Amongst this bevy of purpled clowns, it’s only fitting that the film’s best performance emanates from its most demeaning role. Zoe Kazan, as the prettyish dough-faced secretary whom DiCaprio casually beds, offers a pleasing little show of chirpy callowness and the inarticulate depth of feeling that underlies it, particularly in her perfectly precise look of deflation after DiCaprio beats his glib retreat from her room. This is a little moment so truthful—a moment that she makes truthful—that it almost compensates for the flagrantly gratuitous and rather cruel topless shot Mendes forces on her just prior, highlighting her plainness the better to set off the glamour of the smugly entitled star and his character’s “lowering” of himself by consorting with such an ugly duckling (naturally, his second succumbing to her later in the film decisively marks his final slide back into moral and spiritual bankruptcy).

Lest he be forgot in this cavalcade of actorly sins, Mendes not only continues his habit of abetting noisily caricatured performances but also moves past merely borrowing aesthetics (as in the Conrad Hall–bedecked faux-noir of Road to Perdition) to forging brand new, instant clichés: a sea of grey hats flooding down the wide staircase of a train station (Look at all the conformity!), the line of quaint, retro-future cubicles adorned with signal lights in DiCaprio’s office, and the designated pièce de resistance as the camera slowly tracks back from a transfixed Winslet in the cold morning light of the bay window, her white slip slowly staining red. A master of this kind of vacuum-packed self-importance, Mendes makes sure that every scene is just as dreadfully overdone as it has to be, occasionally going that extra mile for the real juicy confrontation scenes, particularly his Victorian-melodrama blocking of DiCaprio’s I’m-gonna-kill-him moment with a relentlessly needling Shannon.

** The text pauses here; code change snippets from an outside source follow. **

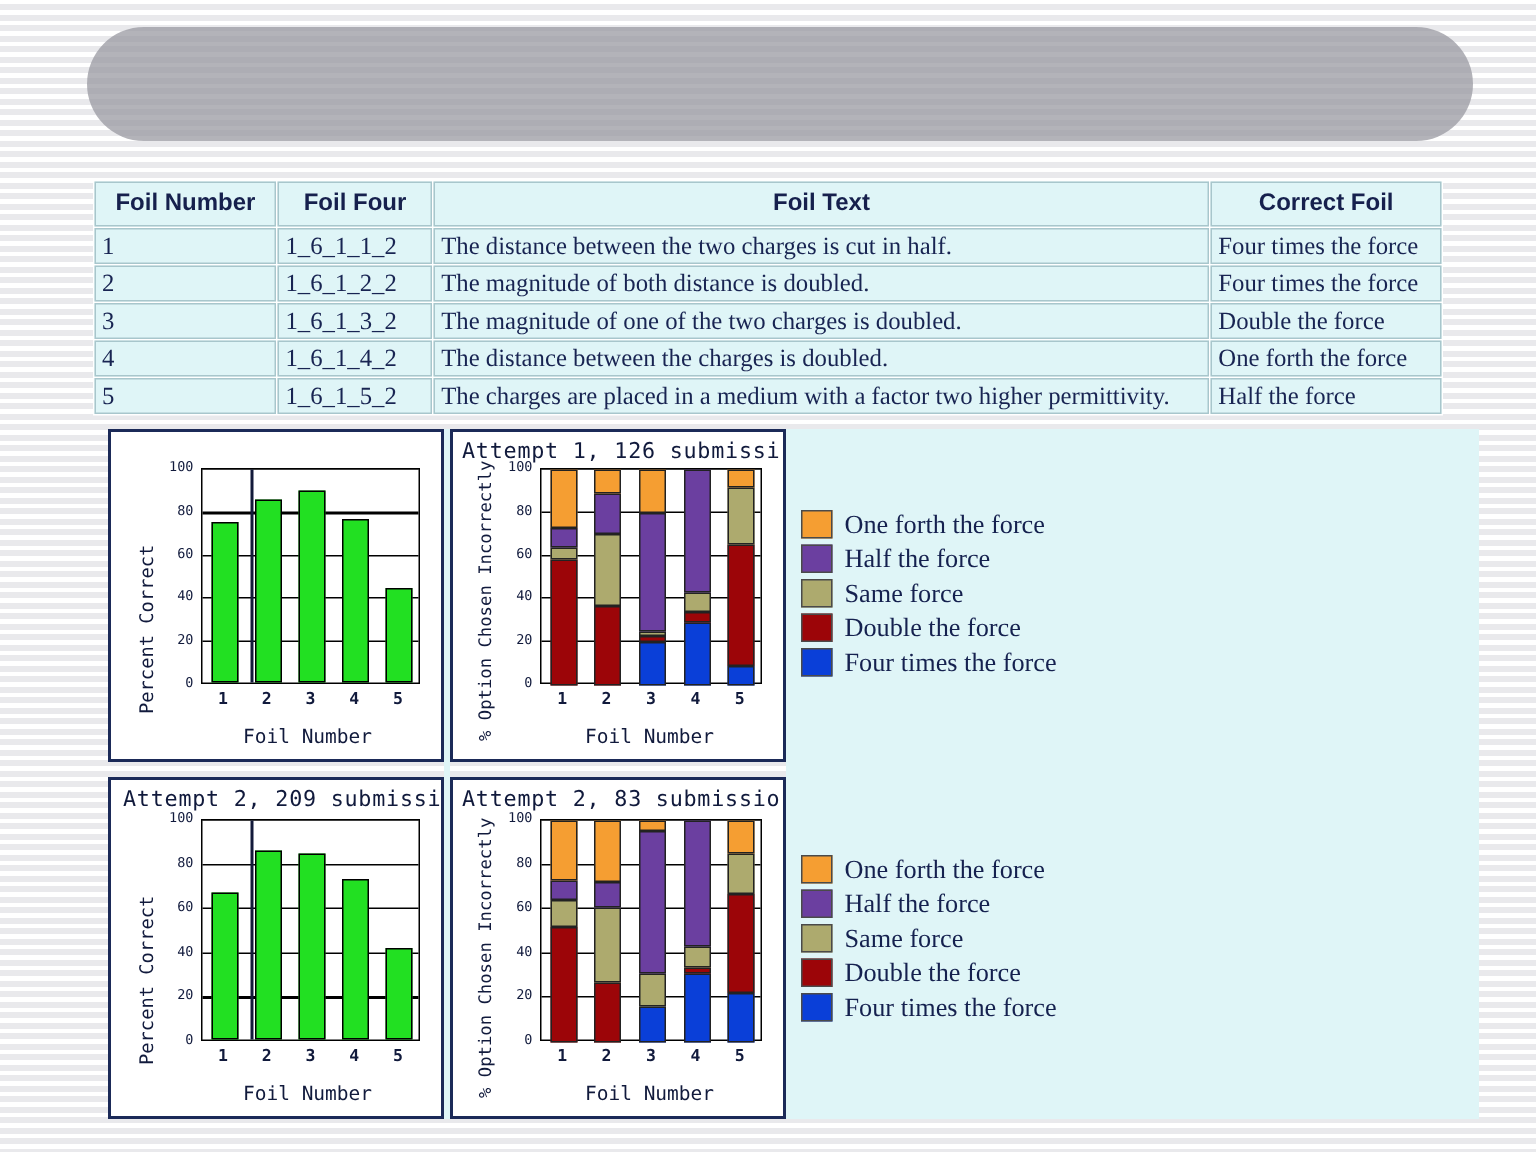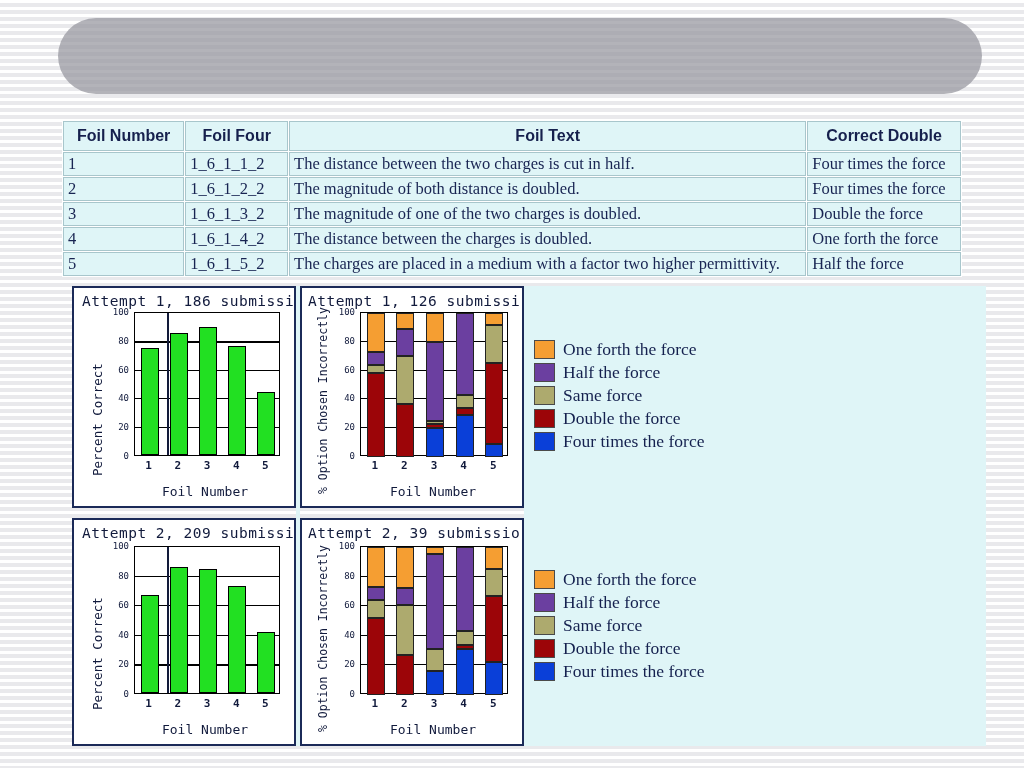--- a/index.html
+++ b/index.html
@@ -276,21 +276,21 @@
 <div class="cyan-bg"></div>
 <div class="cyan-bg-lower"></div>
 
 <div class="foil-table-wrap">
   <table class="foil-table">
     <thead>
       <tr>
         <th class="col-num">Foil Number</th>
         <th class="col-name">Foil Four</th>
         <th class="col-text">Foil Text</th>
-        <th class="col-val">Correct Double</th>
+        <th class="col-val">Correct Foil</th>
       </tr>
     </thead>
     <tbody>
       <tr>
         <td>1</td>
         <td>1_6_1_1_2</td>
         <td>The distance between the two charges is cut in half.</td>
         <td>Four times the force</td>
       </tr>
       <tr>
@@ -315,21 +315,20 @@
         <td>5</td>
         <td>1_6_1_5_2</td>
         <td>The charges are placed in a medium with a factor two higher permittivity.</td>
         <td>Half the force</td>
       </tr>
     </tbody>
   </table>
 </div>
 
 <div class="chart-panel panel-a">
-  <div class="chart-title">Attempt 1, 186 submissi</div>
   <div class="ylabel" style="left:16px; top:188px;">Percent Correct</div>
   <div class="chart-canvas"></div>
   <div class="xlabel" style="left:46px; top:196px; width:170px;">Foil Number</div>
 <div class="plot-area" style="left: 60px; top: 24px; width: 146px; height: 144px;">
       <div class="gridline" style="top: 114.2px;"></div>
       <div class="gridline" style="top: 85.4px;"></div>
       <div class="gridline" style="top: 56.6px;"></div>
       <div class="gridline bold" style="top: 27.8px;"></div>
       <div class="gridline" style="top: -1px;"></div>
       <div class="bar" style="background: rgb(34, 224, 34); left: 6px; width: 18px; height: 106.56px;"></div>
@@ -423,21 +422,21 @@
     <div class="ytick" style="left: 29px; top: 51.6px;">80</div>
     <div class="ytick" style="left: 29px; top: 22px;">100</div>
     <div class="xtick" style="left: 66.6px; top: 177px;">1</div>
     <div class="xtick" style="left: 95.8px; top: 177px;">2</div>
     <div class="xtick" style="left: 125px; top: 177px;">3</div>
     <div class="xtick" style="left: 154.2px; top: 177px;">4</div>
     <div class="xtick" style="left: 183.4px; top: 177px;">5</div>
   </div>
 
 <div class="chart-panel panel-d">
-  <div class="chart-title shift">Attempt 2, 39 submissio</div>
+  <div class="chart-title shift">Attempt 2, 83 submissio</div>
   <div class="ylabel" style="left:14px; top:212px; font-size:11.5px;">% Option Chosen Incorrectly</div>
   <div class="chart-canvas"></div>
   <div class="xlabel" style="left:46px; top:202px; width:170px;">Foil Number</div>
 <div class="plot-area" style="left: 58px; top: 26px; width: 148px; height: 148px;">
       <div class="gridline" style="top: 117.4px;"></div>
       <div class="gridline" style="top: 87.8px;"></div>
       <div class="gridline" style="top: 58.2px;"></div>
       <div class="gridline" style="top: 28.6px;"></div>
       <div class="gridline" style="top: -1px;"></div>
       <div class="seg" style="background: rgb(156, 5, 8); left: 6px; width: 18px; top: 71.04px; height: 76.96px;"></div>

Not that any of this lengthy diatribe matters, of course. Revolutionary Road is too (slickly) bleak, too (artificially) despairing to have any populist traction with the Kate n’ Leo watchers or any genuine enthusiasm among the cinema-of-quality set. This too shall pass, but it will pass with the typically courteous, respectful half-interest that all such DOA items receive. If it’s worth calling attention to these abortions at all, it’s only because it offers remarkable insight into the kind of indulgent creative climate which not only allows, but abets the talented (as well as the significantly less so) in letting their gifts desiccate, using their skills absent any nourishing reason for employing them. Revolutionary Road is far from the worst film ever made, which means that it is still perfectly dreadful enough to demand our precise, reasoned, and everlasting scorn.